Colt Cabana Gets the Last Laugh: How Wrestling’s Comedian Built an Empire

In 2015, independent wrestler Scott Colton (a.k.a. Colt Cabana) will celebrate his 16th year in the wacky world of professional wrestling. He’s competed in every corner of the globe, from Japan to India, held myriad titles including the prestigious NWA World Heavyweight Championship and worked, in some capacity, for every promotion of note over the last decade.
But while the likes of Daniel Bryan, Seth Rollins and Cesaro – his comrades of the squared circle for many years – have risen up the ranks of the industry, Colton’s time with wrestling’s biggest promotion came and went in a flash. So how has his career not only survived, but flourished, since a failed run in WWE?
“I’m a fighter,” he says. “I’m a wrestler.”
Born in Deerfield, Illinois in 1980, Colton caught the wrestling bug from his father. As a four year old, he watched Andre the Giant get his hair cut during an episode of WWF Championship Wrestling, and remembers growing up during pro wrestling’s Golden Age, when larger-than-life characters like Hulk Hogan were lifting the sport to new heights. The loud combination of cartoony characters and high-impact action struck a chord with the young Colton, and he was hooked.
“As I became an adolescent, a lot of the boys who loved wrestling started being told it was stupid and nerdy, and started moving onto girls and stuff,” he laughs. “But to me, I always kept that love of wrestling; that appreciation for it.”
Colton stuck to his guns. Even at a young age, he would read into the behind-the-scenes workings of a business still operating under the guise of kayfabe, when wrestling’s secrets were unknown to the outside world. His inspiration for wanting to get in the ring himself was simple: “If you were a wrestler you were the coolest, and I wasn’t a wrestler, so [they] were way cooler than me.”
Though he was determined to begin grappling straight out of high school, Colton instead attended college at the behest of his parents, playing football at Western Michigan University (“I thought it’d look good on my resume,” he says). After returning home for the summer, he began training at the school formerly known as the Steel Domain in Chicago, under the tutelage of trainers Ace Steel and Danny Dominion. Only in their mid-twenties at the time, Steel and Dominion were a stark contrast to the usual crop of grizzled veterans training the next generation of hopefuls, and their lessons resonated with the idealistic Colton.

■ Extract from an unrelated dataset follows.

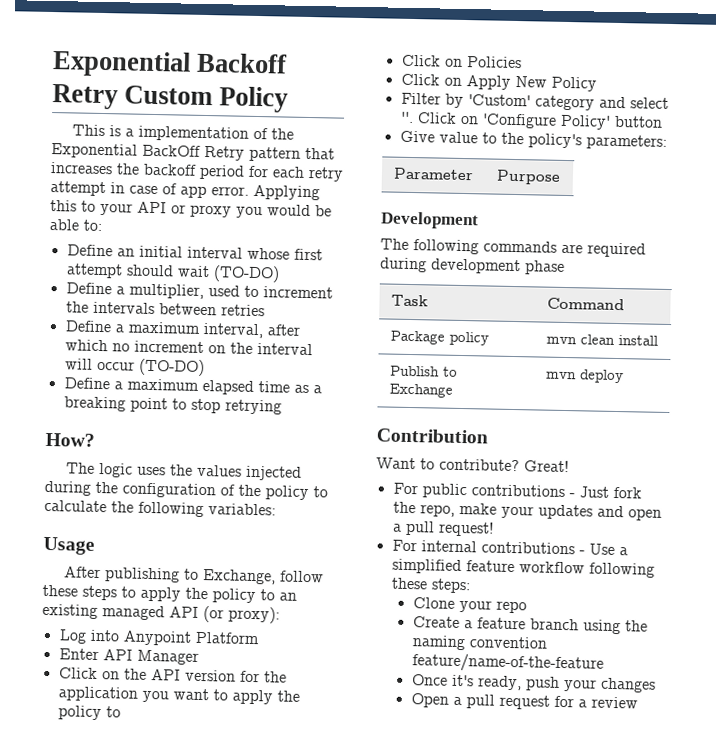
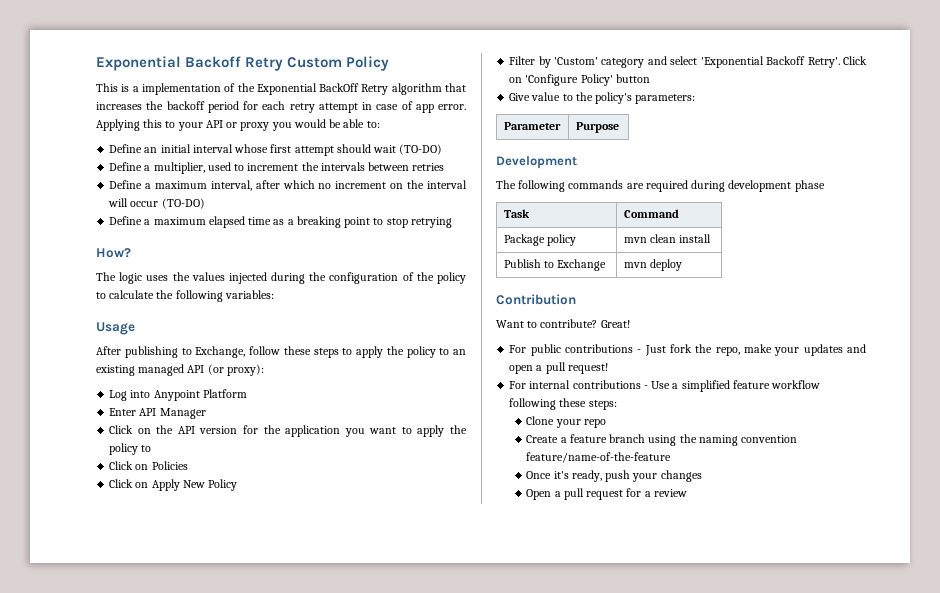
[249,146,301,162] pattern -> [391,83,442,95] algorithm
[399,111,414,124] ''. -> [700,56,840,68] 'Exponential Backoff Retry'.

“They were big, they were tanned, they were muscular and young, but still knowledgeable,” Colton remembers. “I would hear stories about old guys taking people’s money or not caring and just sitting around the ring, but I saw that these guys were very hands-on. They were always in the ring because they were still young and hungry. They were great.”
And then Colt Cabana was born. Under his new persona, Colton began barnstorming indie events across the country with friend Phillip “CM Punk” Brooks, driving from Detroit to Milwaukee to Minnesota one weekend, Pittsburgh to Cleveland to Louisville the next (“We were young, hungry, stupid and ready to go,” Colton laughs). They made waves together in Ring of Honor, first as opponents and then as members of the Second City Saints stable, alongside former mentor Steel. The promotion’s wrestling-first focus helped them hone their craft, but the sizeable chip on their shoulders didn’t hurt either.
“It was all East Coast and West Coast guys; there weren’t any from the Midwest, and we thought it was our job to represent. Both of us learned so much about how to be a wrestler on a bigger platform,” Colton says. “We had great matches; we were drawing an audience and making new fans without any heavy promotion and without any real money behind the project. It was just pure passion, blood, sweat and tears. The ‘product’ was the art of wrestling.